I waited while he caught his breath. There was a lot of information in that little tirade and I needed a moment myself.
"Get off, Heero." He sounded resigned.
I responded by pushing him harder into the bed.
"You wouldn't be a stop on the penis tour. We don't need to sleep together. I'm not looking for a fuck, not right now, not tomorrow, not until we're ready. I want our relationship to change and I've been trying to change it for the past week. Did you not notice me trying to chase you?"
He blinked at me.
"The chocolates, the candies, the compliments the flowers, the balloons, the scented candles, opening doors, paying for dinner, buying you items of clothing, does any of this ring a bell? What did you think I was trying to do?" I asked, frustration colouring my tone of voice.
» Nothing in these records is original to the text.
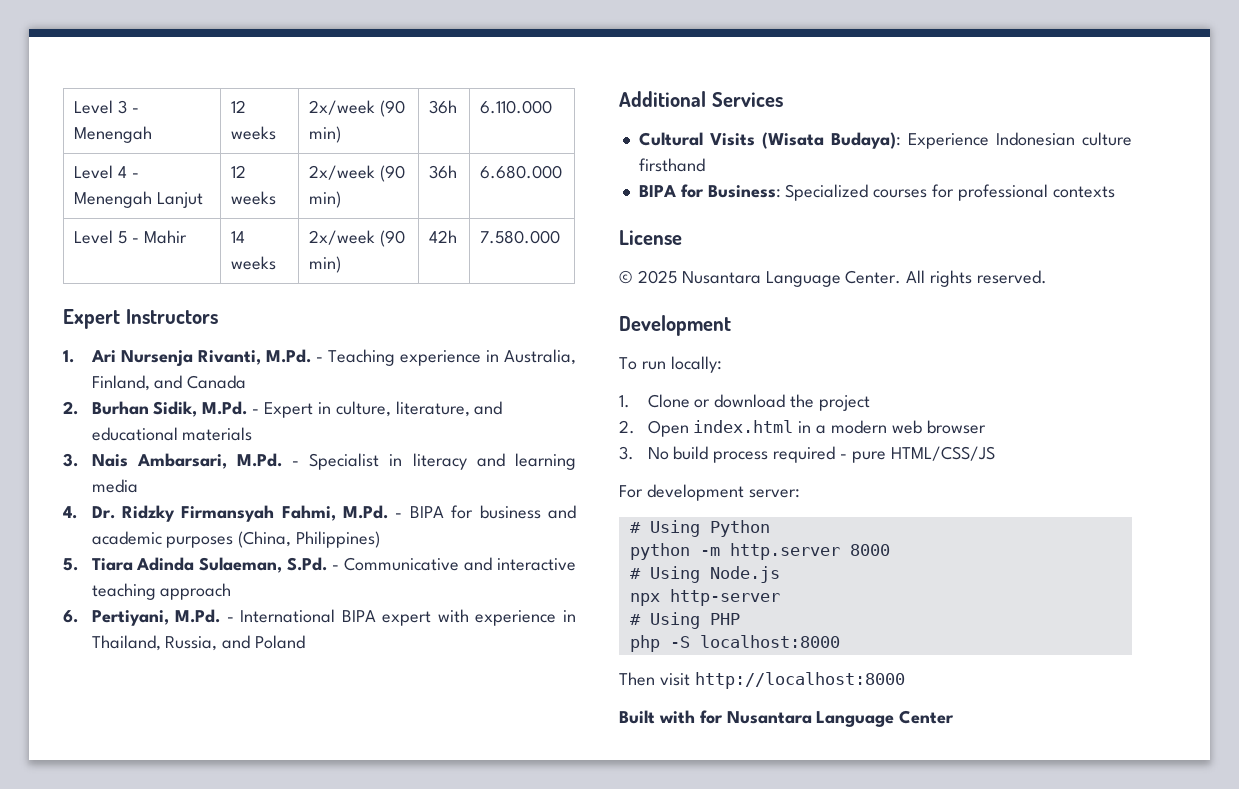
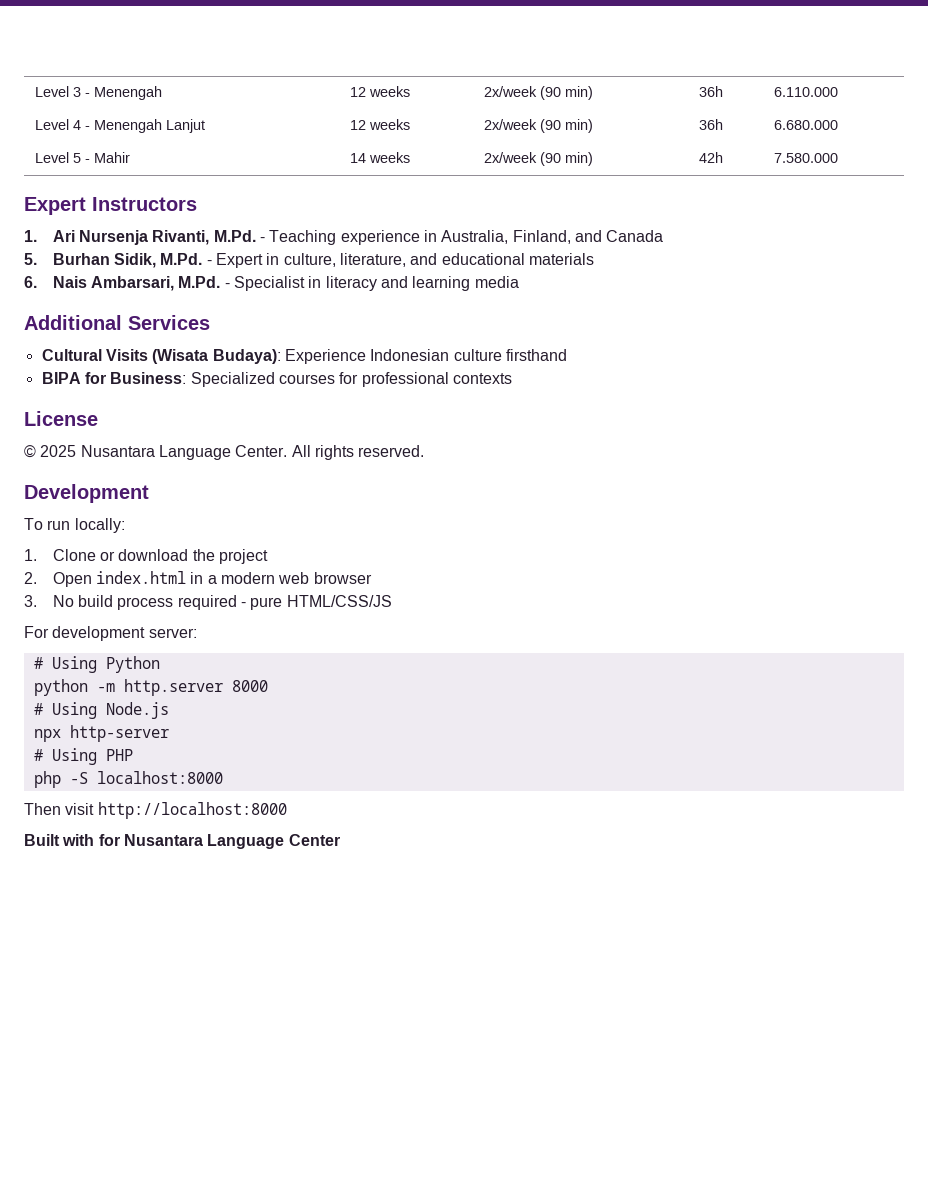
- 2. Burhan Sidik, M.Pd. - Expert in culture, literature, and educational materials
+ 5. Burhan Sidik, M.Pd. - Expert in culture, literature, and educational materials
- 3. Nais Ambarsari, M.Pd. - Specialist in literacy and learning media
+ 6. Nais Ambarsari, M.Pd. - Specialist in literacy and learning media
- 4. Dr. Ridzky Firmansyah Fahmi, M.Pd. - BIPA for business and academic purposes (China, Philippines)
- 5. Tiara Adinda Sulaeman, S.Pd. - Communicative and interactive teaching approach
- 6. Pertiyani, M.Pd. - International BIPA expert with experience in Thailand, Russia, and Poland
He blinked at me some more.
I levered myself off him, moving to stand back away from the bed in the process.
"I'm stating right here, right now, I like you, Duo Maxwell, and I would like to pursue a boyfriend-boyfriend relationship with you, hopefully long-term. Do you, or do you not accept?"
I actually stamped my foot.
He appeared to think about it for a minute, sitting up on the bed and straightening his hair to buy himself time.
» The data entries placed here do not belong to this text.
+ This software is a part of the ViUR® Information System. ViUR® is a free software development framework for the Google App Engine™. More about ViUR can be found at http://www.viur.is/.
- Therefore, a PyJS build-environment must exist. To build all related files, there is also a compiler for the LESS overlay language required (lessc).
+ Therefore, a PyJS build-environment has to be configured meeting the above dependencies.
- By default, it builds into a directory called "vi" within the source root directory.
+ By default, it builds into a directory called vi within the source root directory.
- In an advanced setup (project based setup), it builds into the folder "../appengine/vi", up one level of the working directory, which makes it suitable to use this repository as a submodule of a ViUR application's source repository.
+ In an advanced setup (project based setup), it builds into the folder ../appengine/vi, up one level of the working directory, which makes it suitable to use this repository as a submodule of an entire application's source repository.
"Would you still be my friend if I said 'no', Heero?" he asked, peering at me through the curtain of his bangs.
"Yes."
Of this I was Quite Certain.
He gave me a lopsided grin, which I returned easily. We understood each other.
"Let me think about it?"
I nodded, hardly daring to breathe.
And then he walked out of the hotel room.
I was stunned.
And so I gave chase.
I saw the tail end of him (and I couldn't help but smirk at that observation) as he disappeared into the elevator.
By the time I burst into the lobby, he was long gone. Damn that idiot and his speedy little spindly legs.
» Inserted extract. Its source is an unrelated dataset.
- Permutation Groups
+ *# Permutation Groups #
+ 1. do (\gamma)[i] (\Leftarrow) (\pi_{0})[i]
Well, no, they're quite nice legs, really.
Long.
Good definition.
I kind of wanted to kiss his knees. Ankles?
Let's face it, I wanted to kiss every part of him.
Now if only I could find the bastard.
Figuring he probably wanted to be alone, I exited the hotel and began scanning the streets for the telltale whip of braided hair.
He was actually not that far away.
I found him standing on a pedestrian overpass about a block from the hotel. He was leaning against the railing on folded arms, staring down at the traffic disappearing beneath his feet.
It was a busy road, but a straight one, so cars tended to speed along it. From this angle, it was rather dizzying.
We stood together, shoulder to shoulder for a few minutes, a comfortable silence between us.
"You be blue, I'll be red, first one to 15 wins."
I had resolved to be understanding but firm, flexible but assertive, patient but insistent in the face of his resistance. I ended up just staring at him, complete confusion written all over my face.
He pointed down at the cars passing through. "You count blue, I'll count red. First one to 15 wins."
"What's the prize?" I asked.
He stared at me.
"Oh."
We turned to the road, craning our necks, searching the six-lane highway for our designated colours. He assured me that purple did not count as blue. I told him in no uncertain terms that pink did not count as red. We both resolved not to count decals, stripes, rims and what-not.
"...Twelve...thirteen!" I crowed with glee as I finally managed to tie it up.
"Fourteen," he counted, not a second later.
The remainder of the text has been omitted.